WHAT THE TASK ASKS: Each entry should be set down exactly as written, except for any picture it holds.

INFORMATION SUPPLIED:
• • • • • • •

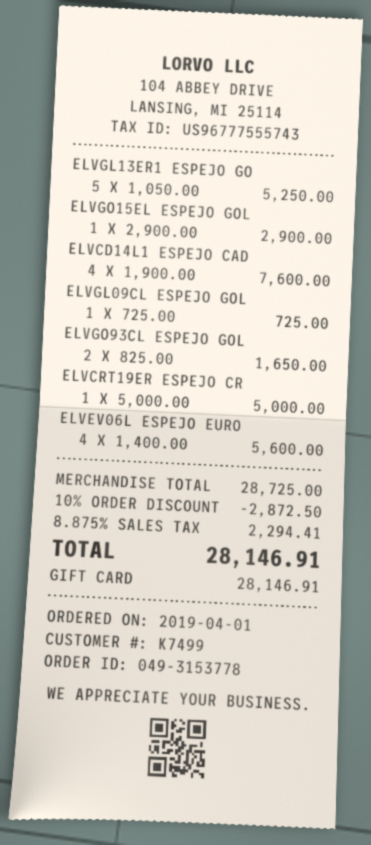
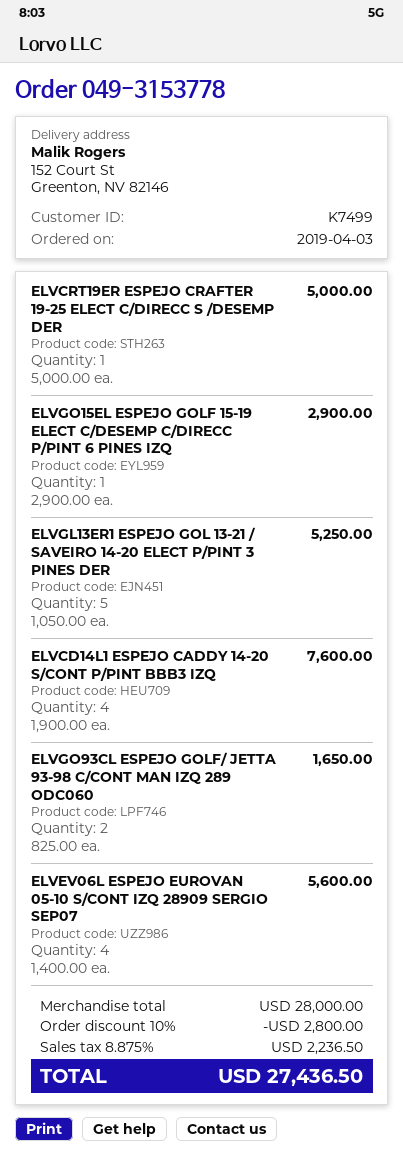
order date: 2019-04-01 -> 2019-04-03
ELVGL09CL ESPEJO GOL: 1 x 725.00 = 725.00 -> none
subtotal: 28725.00 -> 28000.00
discount: 10% = 2872.50 -> 10% = 2800.00
tax: 8.875% = 2294.41 -> 8.875% = 2236.50
total: 28146.91 -> 27436.50

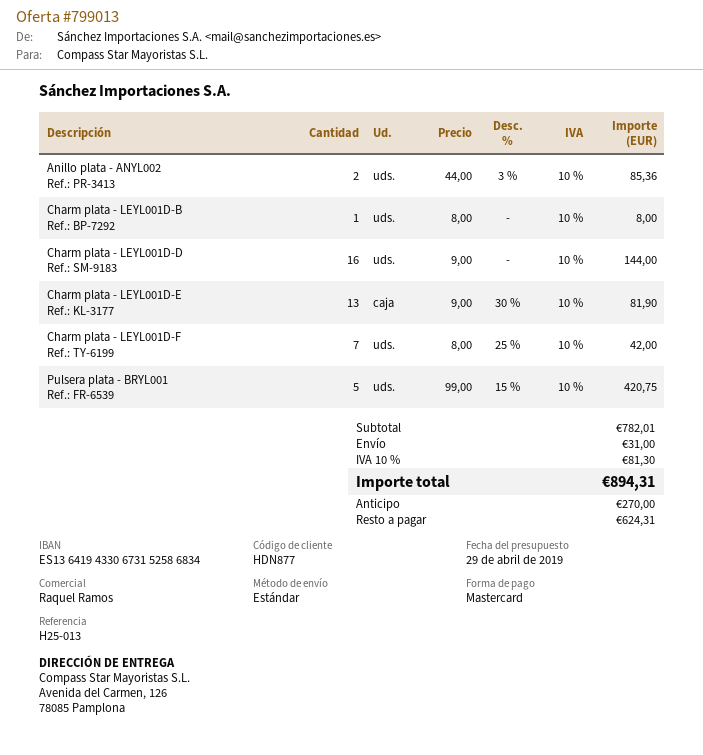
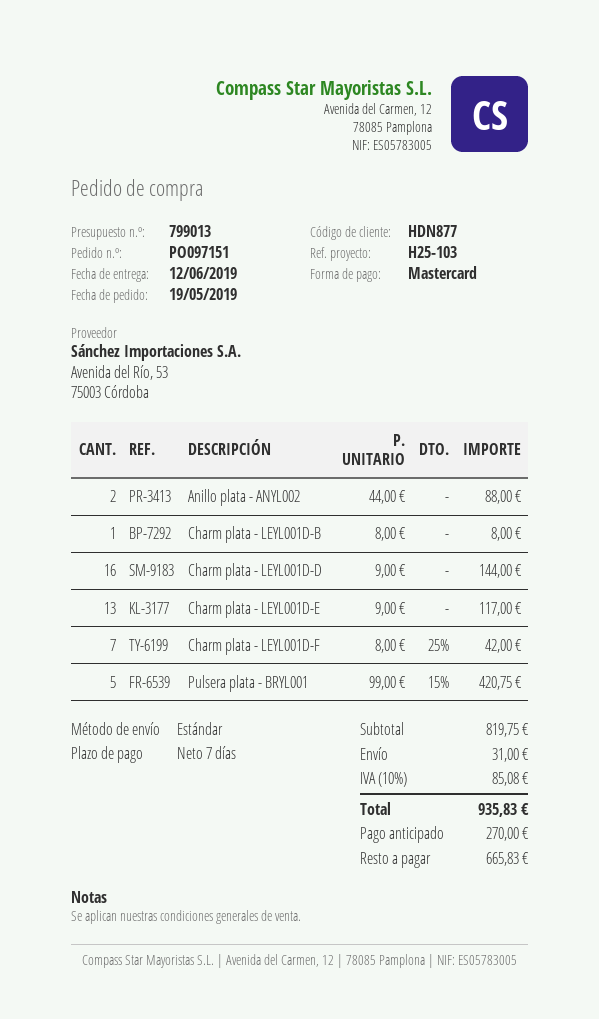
reference: H25-013 -> H25-103
Anillo plata - ANYL002: 2 x 44.00 - 3% = 85.36 -> 2 x 44.00 = 88.00
Charm plata - LEYL001D-E: 13 x 9.00 - 30% = 81.90 -> 13 x 9.00 = 117.00
subtotal: 782.01 -> 819.75
tax: 10% = 81.30 -> 10% = 85.08
total: 894.31 -> 935.83
balance: 624.31 -> 665.83

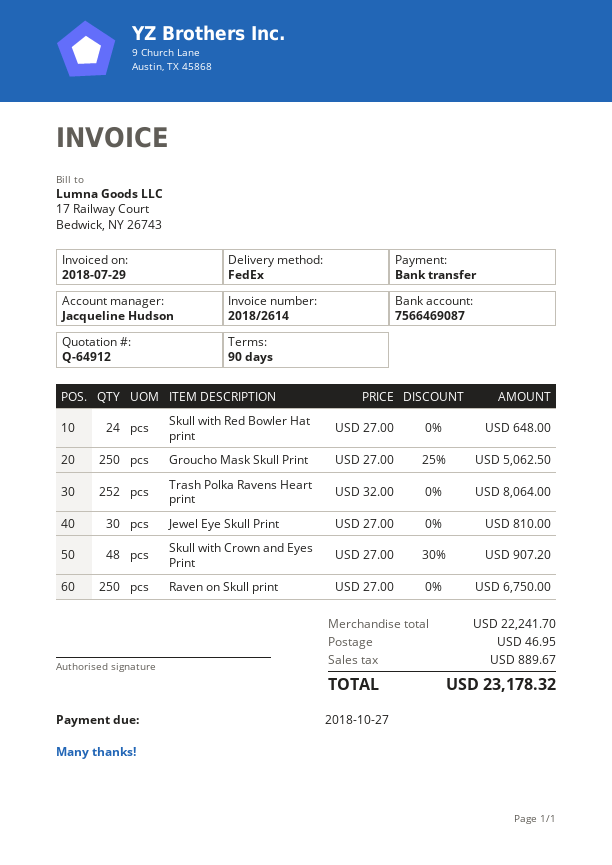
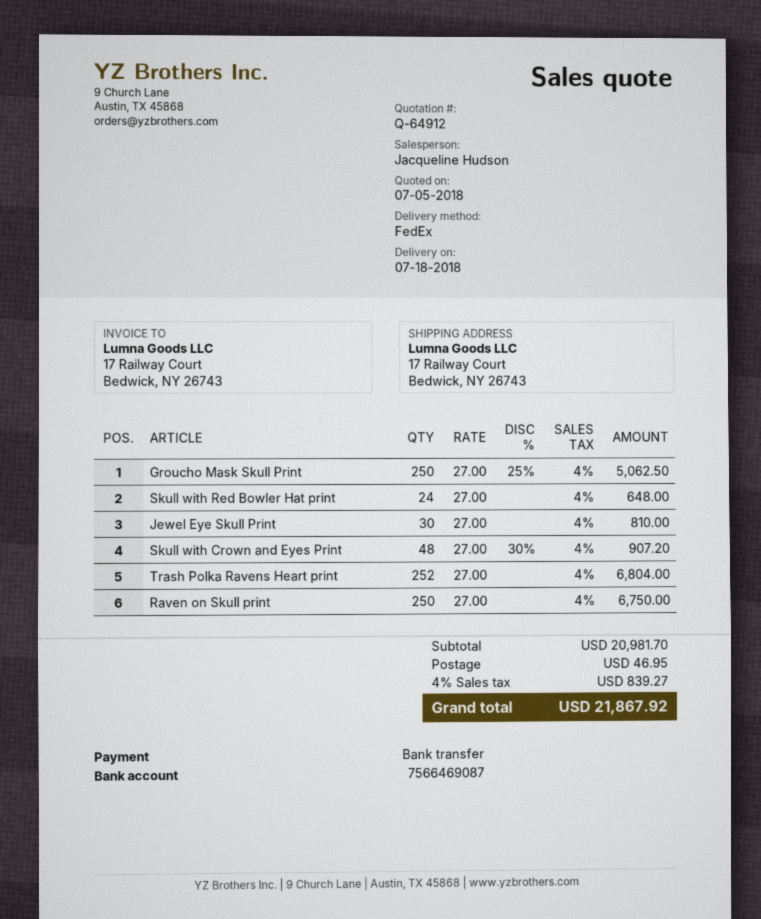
Trash Polka Ravens Heart print: 252 x 32.00 = 8064.00 -> 252 x 27.00 = 6804.00
subtotal: 22241.70 -> 20981.70
tax: 889.67 -> 839.27
total: 23178.32 -> 21867.92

• • • • • • •

TASK SOLUTION:
order date: 2019-04-01 -> 2019-04-03
ELVGL09CL ESPEJO GOL: 1 x 725.00 = 725.00 -> none
subtotal: 28725.00 -> 28000.00
discount: 10% = 2872.50 -> 10% = 2800.00
tax: 8.875% = 2294.41 -> 8.875% = 2236.50
total: 28146.91 -> 27436.50

reference: H25-013 -> H25-103
Anillo plata - ANYL002: 2 x 44.00 - 3% = 85.36 -> 2 x 44.00 = 88.00
Charm plata - LEYL001D-E: 13 x 9.00 - 30% = 81.90 -> 13 x 9.00 = 117.00
subtotal: 782.01 -> 819.75
tax: 10% = 81.30 -> 10% = 85.08
total: 894.31 -> 935.83
balance: 624.31 -> 665.83

Trash Polka Ravens Heart print: 252 x 32.00 = 8064.00 -> 252 x 27.00 = 6804.00
subtotal: 22241.70 -> 20981.70
tax: 889.67 -> 839.27
total: 23178.32 -> 21867.92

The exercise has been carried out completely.